Wir wollen etwas Neues haben!

Oder wie die Bundesarchitektenkammer ein Sommerloch zu füllen sucht

Von wegen, Sommerloch füllen! Der Mann meint es ernst. Dabei ist man geneigt zu glauben, die per email versandte Pressemitteilung (PM 05/10: Ein neuer moderner Pavillon für Venedig) sei ein deutlich verspäteter April-Scherz! War sie nicht, Prof. Arno Sighart Schmid, Präsident der Bundesarchitektenkammer, schlägt unumwunden den Abriss des deutschen Pavillons auf dem Biennale-Gelände in Venedig vor. Mit einem Architektenwettbewerb soll dann, so die Meldung,  „ein neues, modernes Gebäude entstehen, mit dem das heutige Deutschland sich zeitgemäß präsentieren kann.“ Und weiter: „2014 – zum 25-jährigen Jubiläum des Mauerfalls und der friedlichen Revolution in Deutschland – wäre ein würdiger Termin zur Eröffnung des neuen Pavillons.“

Aber vorher geht es unwürdig zur Sache: Abriss, weil der Bau „so ganz und gar nicht mehr unserem demokratischen Staatsverständnis“ entspricht. Ungeachtet der Frage, wie denn dieses Staatsverständnis zu betrachten ist – Chesterton nennt das eigentliche Zeitalter der Demokratie das neunzehnte Jahrhundert (aber hatte Chesterton eine Wahl, Herr Mosebach?) –, der Aufruf zum Abriss eines Hauses, das in fremden Hoheitsgewässern seinen Ursprung hat, erscheint dreist. Dreist ganz sicher: „Auch wenn das Haus unter italienischen Denkmalschutz steht,  sollte das keine unüberwindliche Hürde sein.“ Man stelle sich das einmal vor: Eine befreundete Nation kommt über die Grenze geeilt in ein Ensemble historisch gewachsener Architekturen und nimmt „seinen“ Teil einfach so heraus; weil „der historische Wert dieses Pavillons … nicht seinen Erhalt [rechtfertigt].

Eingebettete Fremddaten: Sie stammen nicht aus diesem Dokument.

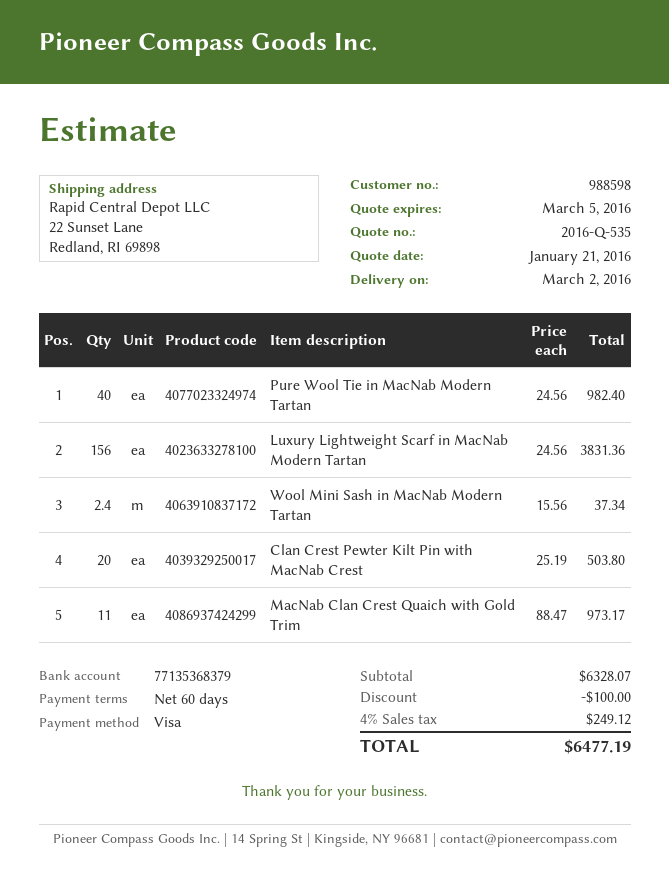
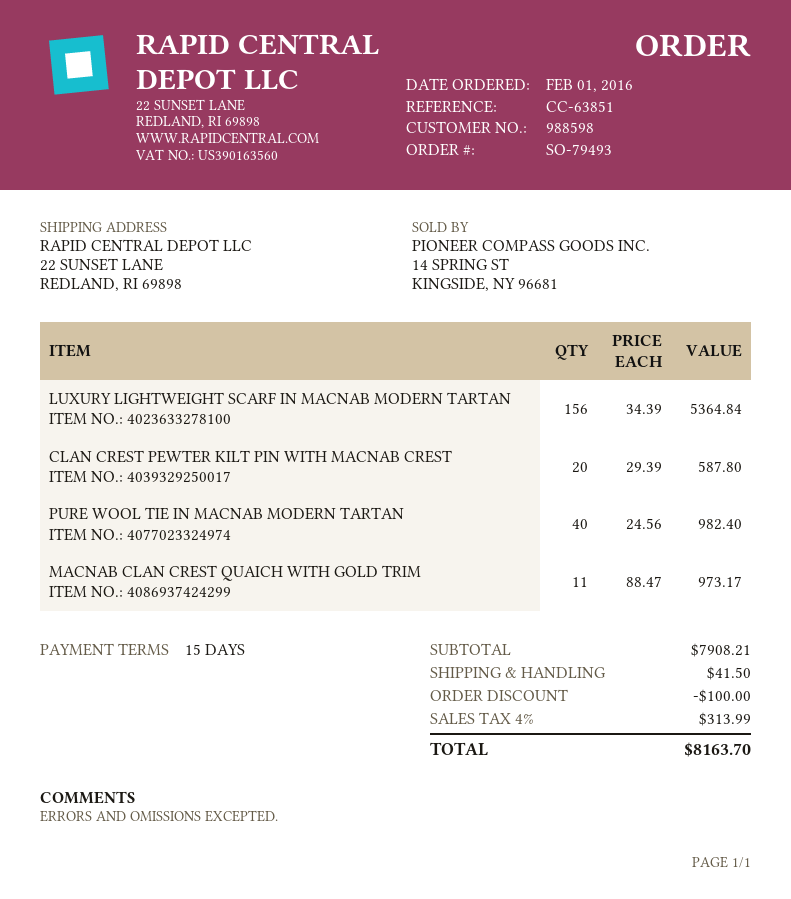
payment terms: 60 days -> 15 days
Luxury Lightweight Scarf in MacNab Modern Tartan: 156 x 24.56 = 3831.36 -> 156 x 34.39 = 5364.84
Wool Mini Sash in MacNab Modern Tartan: 2.4 x 15.56 = 37.34 -> none
Clan Crest Pewter Kilt Pin with MacNab Crest: 20 x 25.19 = 503.80 -> 20 x 29.39 = 587.80
subtotal: 6328.07 -> 7908.21
shipping: none -> 41.50
tax: 4% = 249.12 -> 4% = 313.99
total: 6477.19 -> 8163.70

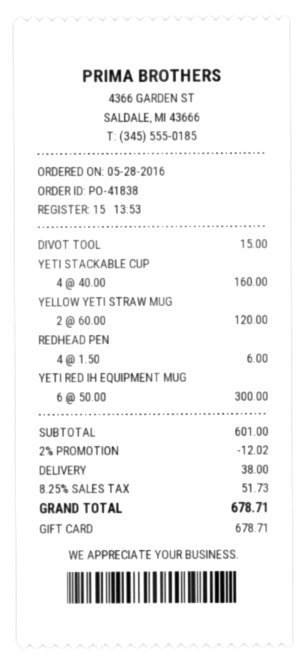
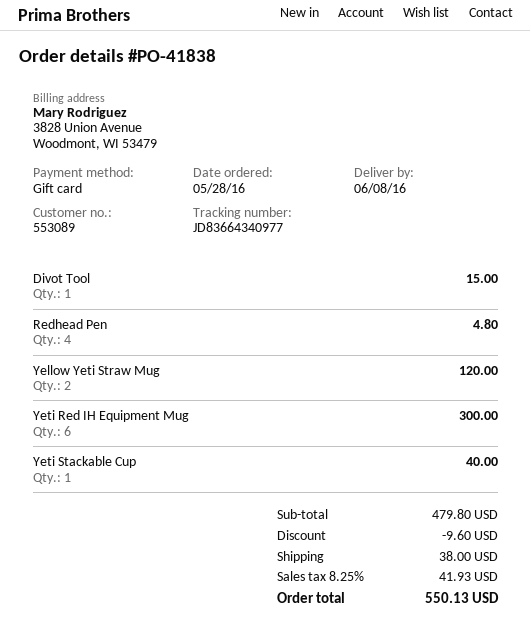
YETI STACKABLE CUP: 4 for 160.00 -> 1 for 40.00
REDHEAD PEN: 4 for 6.00 -> 4 for 4.80
subtotal: 601.00 -> 479.80
discount: 12.02 -> 9.60
tax: 8.25% = 51.73 -> 8.25% = 41.93
total: 678.71 -> 550.13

Schwer bespielbar sei das Haus, das jedenfalls sagen, so Schmid, die Kuratoren. Deren Namen wir allerdings nicht erfahren. Doch das ist ihm alles nicht das ganz Zentrale seiner eben doch Sommerloch-Ansprache, ihm geht es in erster Linie um einen anderen Mangel: den einer Fensteröffnung zur Lagune! Man stelle sich mit Herrn Schmid vor: Der Pavillon nutzt „seine einmalige Lage direkt am Ufer der Lagune nicht“. „In vielen Metropolen der Welt gilt eine Lage am Wasser immer als ein besonders attraktiver Standort, hier gibt es nicht einmal eine Fensteröffnung zur Lagune."

Frage: Was wollen Sie, sehr geehrter Herr Schmid, denn von einem solchen Fenster aus machen? Etwa hinausschauen?! Das geht hervorragend vom Ufer aus, der Blick ist weit und unverstellt. Sicher, man sollte sich einen Stuhl mitbringen, die Getränke in einer Kühlbox, die sanfte Musik auf dem Walkman/Diskman/iphone, und gegen das rege Treiben entlang der Lagune die Gelassenheit, die einem der Blick auf die vielleicht wunderbarste Stadtsilhouette verleiht, egal ob Gourmet, Kenner der Szene oder Präsident der Bundesarchitektenkammer.

Nein, wir brauchen keinen neuen Pavillon, wir brauchen kluge, mitreißende Ausstellungsmacher, die uns in keiner Sekunde unseres Dort im Pavillon Seins an das Wunder draußen denken lassen. Wenn sie das allerdings nicht schaffen: einfach draußen bleiben.

Der Ruf nach dem Ersatz von irgendwie unliebsamer Architektur hat einen unschönen Beigeschmack. In Deutschland wird er – wie überall sonst auch in der Welt – tagtäglich praktiziert, die Sterbelisten sind lang. Hier sollte sich der Repräsentant einer Architektenvereinigung vor die Türen und Tore ketten, hier sollte Widerstand mobilisiert werden oder Widerstand mehr als nur mit frommen Worten unterstützt werden. Die Bundesarchitektenkammer hat sich mit ihrem Abriss-Vorstoß keinen Gefallen getan, und bislang hat er noch keinem Architekten gefallen. Was sagen eigentlich die älteren Hausherren, die Künstler zum Vorpreschen des Präsidenten? Nobles Schweigen ringsum. Gut so. Be. K.